▸ REQUIRED ACTION:
From the records below, work out how many lines contain "vecVec". Reply with that number alone.

▸ PROVIDED RECORDS:
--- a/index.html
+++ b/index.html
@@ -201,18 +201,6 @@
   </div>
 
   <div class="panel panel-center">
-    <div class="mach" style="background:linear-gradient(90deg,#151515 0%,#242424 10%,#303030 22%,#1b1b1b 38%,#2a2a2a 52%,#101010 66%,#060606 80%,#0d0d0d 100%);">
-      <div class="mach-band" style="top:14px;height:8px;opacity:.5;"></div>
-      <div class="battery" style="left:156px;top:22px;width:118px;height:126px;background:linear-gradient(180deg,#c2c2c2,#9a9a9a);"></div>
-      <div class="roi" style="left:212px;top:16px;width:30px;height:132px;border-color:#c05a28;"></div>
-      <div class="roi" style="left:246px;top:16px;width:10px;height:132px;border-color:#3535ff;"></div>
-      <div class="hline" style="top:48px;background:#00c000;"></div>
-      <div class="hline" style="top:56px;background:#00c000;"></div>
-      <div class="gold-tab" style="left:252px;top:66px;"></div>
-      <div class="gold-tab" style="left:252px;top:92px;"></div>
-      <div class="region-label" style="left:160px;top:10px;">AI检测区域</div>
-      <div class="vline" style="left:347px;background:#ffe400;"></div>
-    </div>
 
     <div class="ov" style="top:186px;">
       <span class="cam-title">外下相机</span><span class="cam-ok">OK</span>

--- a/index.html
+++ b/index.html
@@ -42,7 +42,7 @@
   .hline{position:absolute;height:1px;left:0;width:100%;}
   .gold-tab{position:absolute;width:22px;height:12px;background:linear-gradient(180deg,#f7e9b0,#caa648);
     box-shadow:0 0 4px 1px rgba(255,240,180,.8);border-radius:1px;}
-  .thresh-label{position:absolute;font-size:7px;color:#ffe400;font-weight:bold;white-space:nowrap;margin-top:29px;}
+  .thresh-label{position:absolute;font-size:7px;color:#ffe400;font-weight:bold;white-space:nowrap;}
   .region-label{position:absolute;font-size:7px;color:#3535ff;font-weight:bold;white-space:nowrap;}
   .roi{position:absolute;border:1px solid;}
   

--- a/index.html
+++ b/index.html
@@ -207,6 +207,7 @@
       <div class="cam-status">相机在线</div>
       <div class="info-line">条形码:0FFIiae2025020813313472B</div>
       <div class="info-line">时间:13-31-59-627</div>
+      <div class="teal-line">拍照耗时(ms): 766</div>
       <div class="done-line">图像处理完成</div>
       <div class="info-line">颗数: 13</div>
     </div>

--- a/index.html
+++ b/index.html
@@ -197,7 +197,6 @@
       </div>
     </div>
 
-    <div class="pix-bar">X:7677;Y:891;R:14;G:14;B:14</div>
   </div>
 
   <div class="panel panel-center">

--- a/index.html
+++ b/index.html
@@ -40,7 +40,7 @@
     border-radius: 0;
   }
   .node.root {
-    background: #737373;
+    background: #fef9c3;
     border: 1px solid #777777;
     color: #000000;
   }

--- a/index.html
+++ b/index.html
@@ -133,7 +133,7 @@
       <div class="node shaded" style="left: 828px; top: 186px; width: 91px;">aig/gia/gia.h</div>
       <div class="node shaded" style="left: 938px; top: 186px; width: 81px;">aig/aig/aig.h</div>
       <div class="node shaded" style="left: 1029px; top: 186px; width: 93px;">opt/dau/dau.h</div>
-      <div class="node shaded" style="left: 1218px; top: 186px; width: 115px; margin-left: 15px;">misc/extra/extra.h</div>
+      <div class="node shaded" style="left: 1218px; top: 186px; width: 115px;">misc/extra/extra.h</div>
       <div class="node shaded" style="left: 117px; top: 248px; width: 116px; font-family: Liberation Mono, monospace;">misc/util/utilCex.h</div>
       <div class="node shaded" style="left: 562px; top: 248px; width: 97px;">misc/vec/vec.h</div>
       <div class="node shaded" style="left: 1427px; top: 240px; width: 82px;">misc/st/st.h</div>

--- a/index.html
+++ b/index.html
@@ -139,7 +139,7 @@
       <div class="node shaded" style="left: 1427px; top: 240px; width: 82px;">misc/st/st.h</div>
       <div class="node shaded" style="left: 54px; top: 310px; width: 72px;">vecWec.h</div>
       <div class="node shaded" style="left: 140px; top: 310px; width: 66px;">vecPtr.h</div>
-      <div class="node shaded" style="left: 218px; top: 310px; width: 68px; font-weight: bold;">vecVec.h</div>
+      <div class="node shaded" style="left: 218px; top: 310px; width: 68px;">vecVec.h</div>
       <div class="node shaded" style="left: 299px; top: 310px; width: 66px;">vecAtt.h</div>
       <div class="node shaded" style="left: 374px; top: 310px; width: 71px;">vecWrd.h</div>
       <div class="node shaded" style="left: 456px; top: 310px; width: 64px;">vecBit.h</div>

▸ ANSWER:
2